■ **Entries provided**
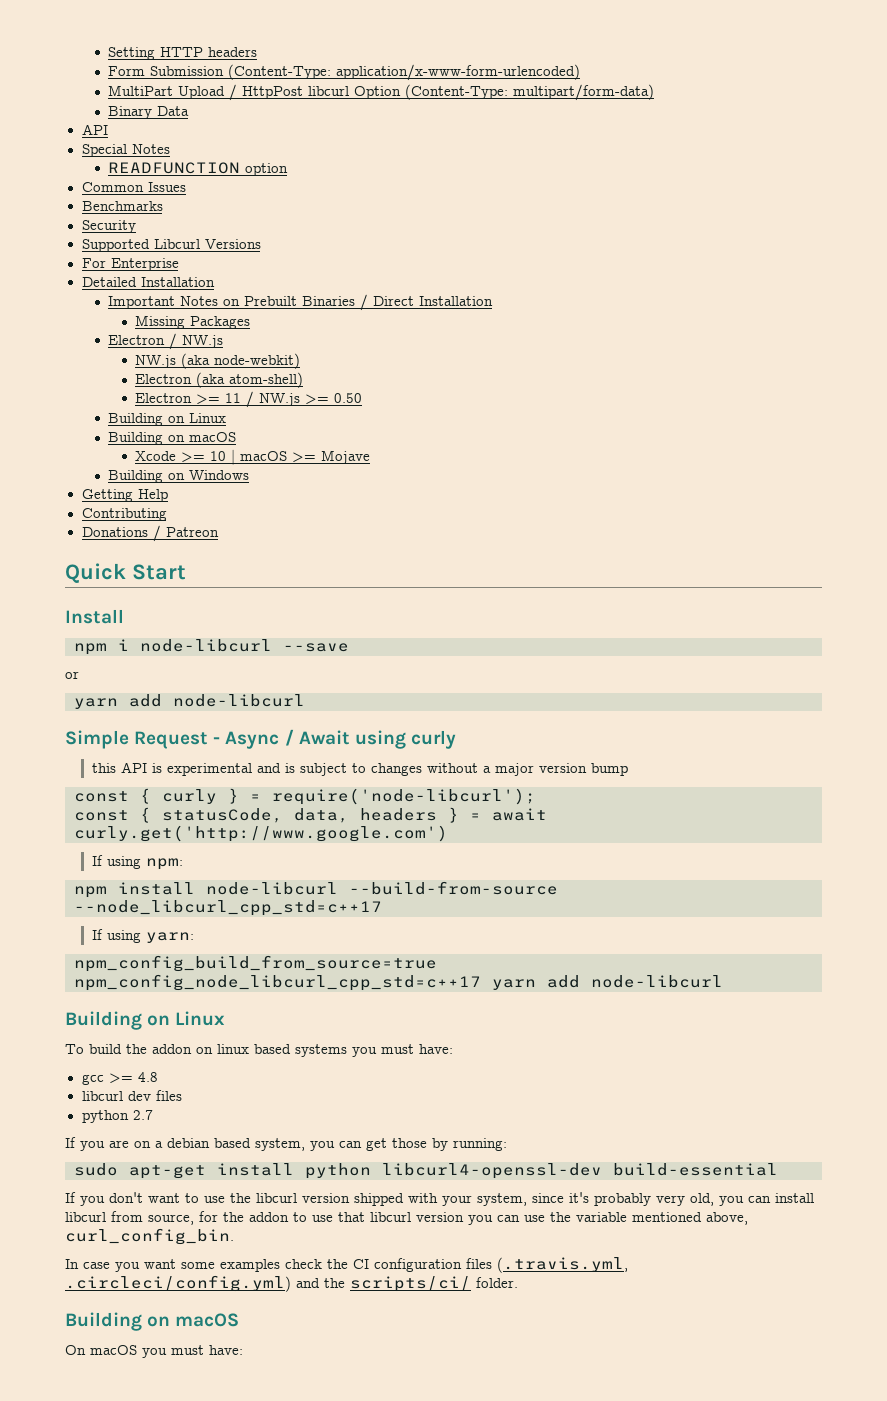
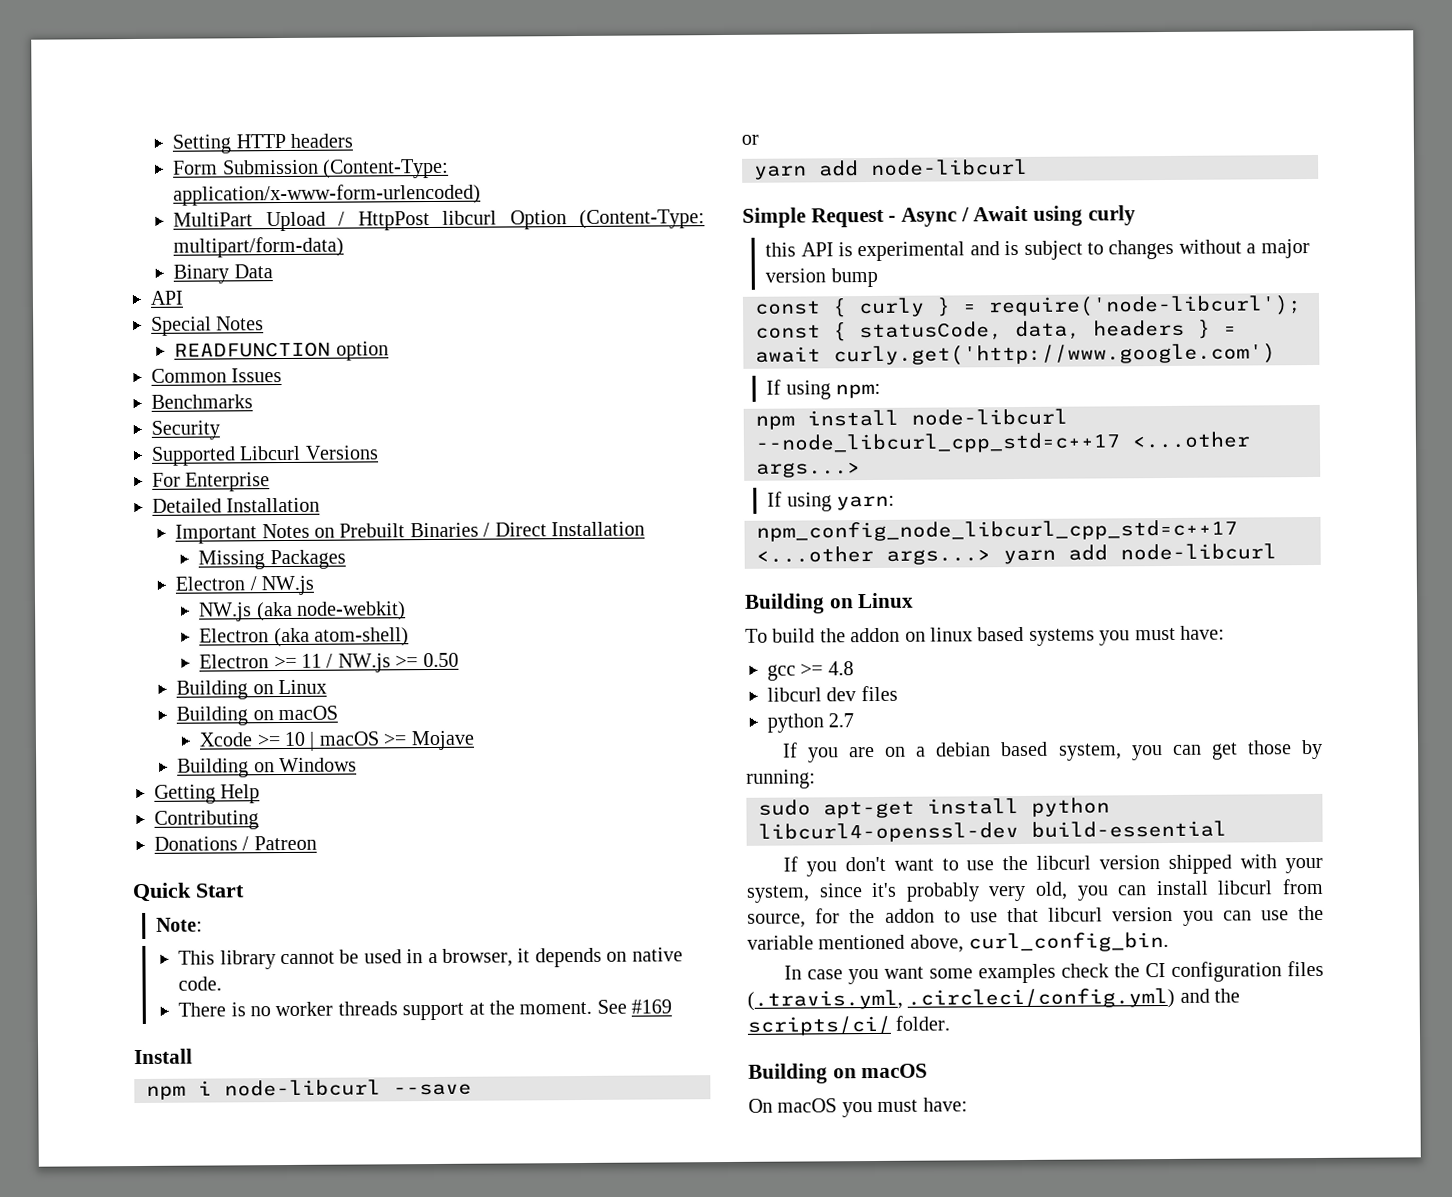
(186, 572) none -> [156,917,204,932] [178,947,683,970] [178,976,223,991] [178,999,673,1021] // Note: // This library cannot be used in a browser, it depends on native code. // There is no worker threads support at the moment. See #169
[349,881,558,895] --build-from-source -> (1068, 417) none
(382, 908) none -> [1132,431,1250,449] [756,462,861,478] <...other args...>
[74,955,437,972] [74,974,481,991] npm_config_build_from_source=true npm_config_node_libcurl_cpp_std=c++17 -> [756,519,1238,542] [756,545,991,565] npm_config_node_libcurl_cpp_std=c++17 <...other args...>

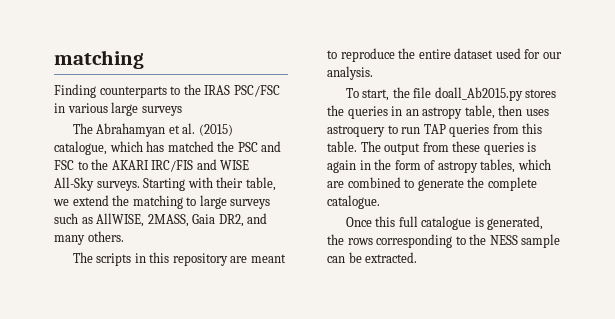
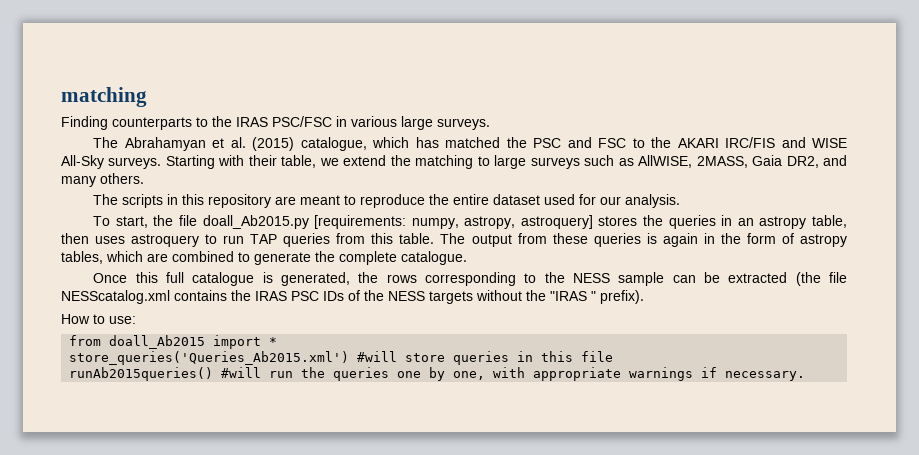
[141,106,182,116] surveys -> [437,118,490,130] surveys.
(523, 94) none -> [314,215,593,229] [requirements: numpy, astropy, astroquery]
[365,252,418,263] extracted. -> [728,272,847,286] [61,290,644,304] [61,314,136,324] [69,335,278,349] [69,351,614,365] [69,367,806,381] extracted (the file NESScatalog.xml contains the IRAS PSC IDs of the NESS targets without the "IRAS " prefix). // How to use: // from doall_Ab2015 import * // store_queries('Queries_Ab2015.xml') #will store queries in this file // runAb2015queries() #will run the queries one by one, with appropriate warnings if necessary.

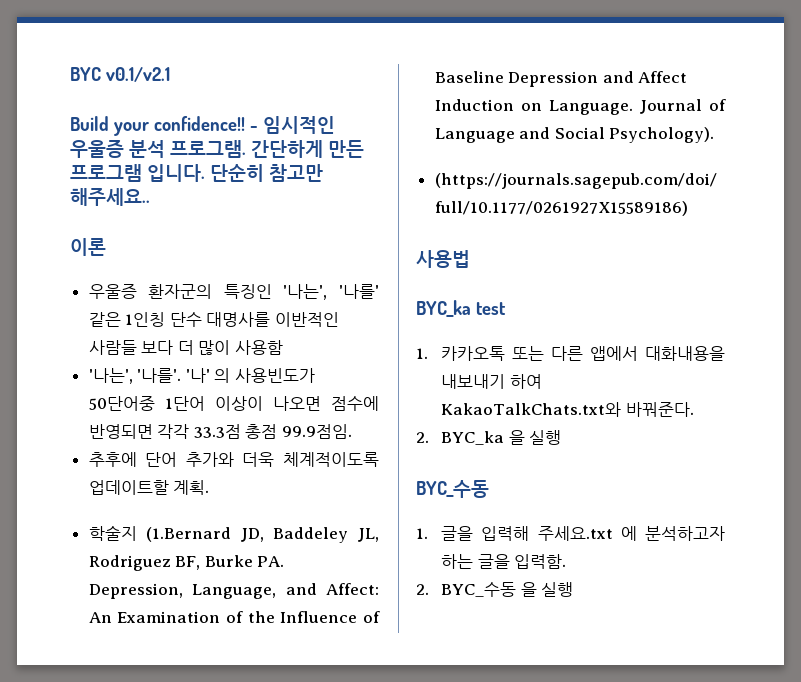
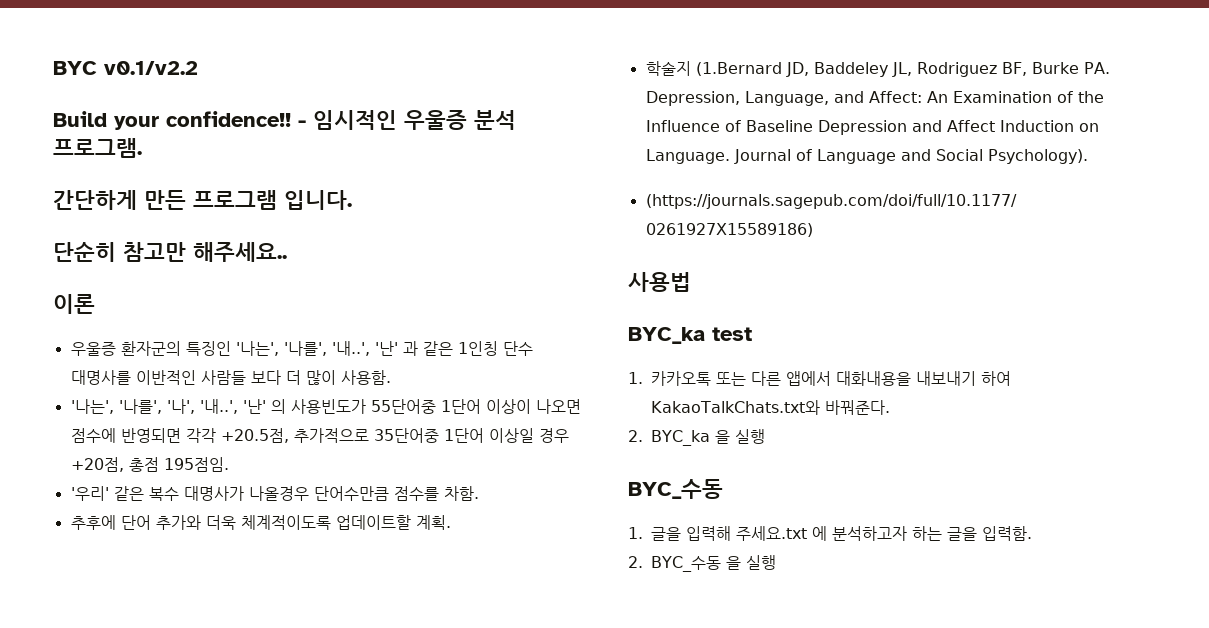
[105,67,170,82] v0.1/v2.1 -> [104,61,198,75] v0.1/v2.2
(246, 149) none -> (142, 148) //
(205, 173) none -> (352, 200) //
[338,284,379,299] '나를' -> [283,341,418,356] '나를', '내..', '난' 과
[235,340,284,355] [88,368,210,384] 사용함 // '나는', '나를'. '나' -> [340,370,391,385] [70,399,266,414] 사용함. // '나는', '나를', '나', '내..', '난'
[88,396,155,411] 50단어중 -> [370,399,436,414] 55단어중
[193,424,353,439] 33.3점 총점 99.9점임. -> [220,428,569,443] [70,457,229,472] [70,486,479,501] +20.5점, 추가적으로 35단어중 1단어 이상일 경우 +20점, 총점 195점임. // '우리' 같은 복수 대명사가 나올경우 단어수만큼 점수를 차함.

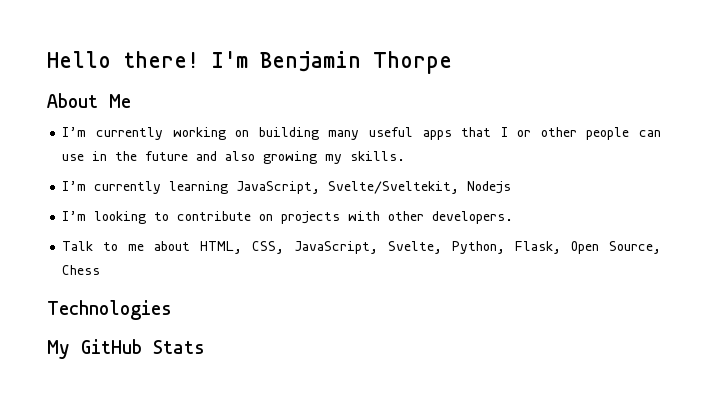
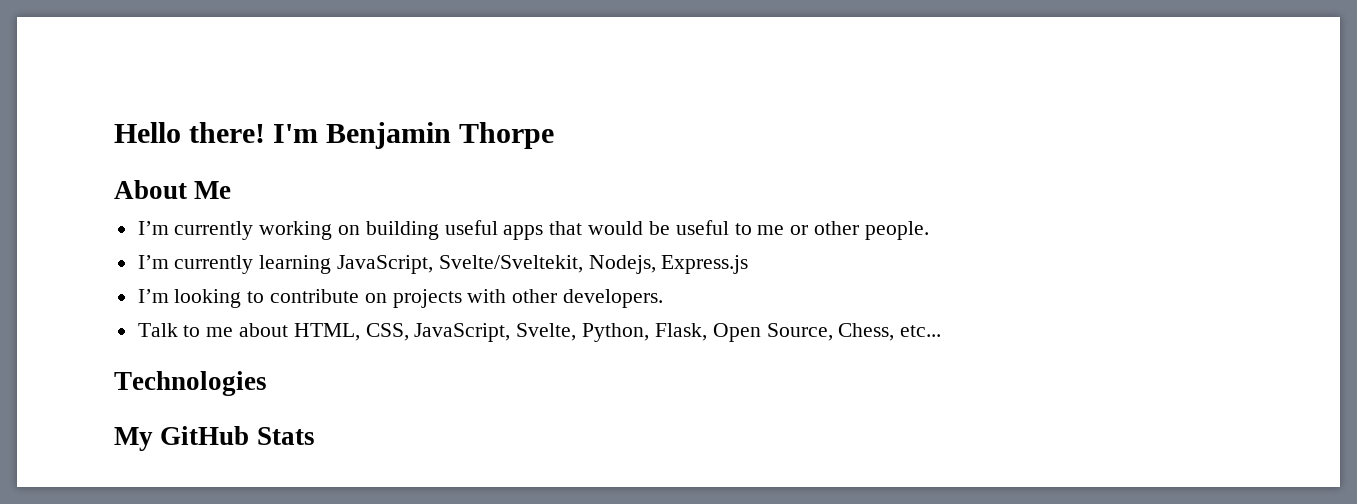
[328,130,360,140] many -> (439, 230) none
[500,127,662,140] [62,151,406,164] I or other people can use in the future and also growing my skills. -> [588,220,929,240] would be useful to me or other people.
[467,181,512,194] Nodejs -> [588,255,749,274] Nodejs, Express.js
[62,265,101,275] Chess -> [838,323,942,341] Chess, etc...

■ **Exercise goal**
Exercise for the records above: copy only the lines from the one with "[365,252,418,263] extracted. ->" to the one with "(246, 149) none -> (142, 148) //", both ends kept, and drop the pictures.

■ **Written solution**
[365,252,418,263] extracted. -> [728,272,847,286] [61,290,644,304] [61,314,136,324] [69,335,278,349] [69,351,614,365] [69,367,806,381] extracted (the file NESScatalog.xml contains the IRAS PSC IDs of the NESS targets without the "IRAS " prefix). // How to use: // from doall_Ab2015 import * // store_queries('Queries_Ab2015.xml') #will store queries in this file // runAb2015queries() #will run the queries one by one, with appropriate warnings if necessary.

[105,67,170,82] v0.1/v2.1 -> [104,61,198,75] v0.1/v2.2
(246, 149) none -> (142, 148) //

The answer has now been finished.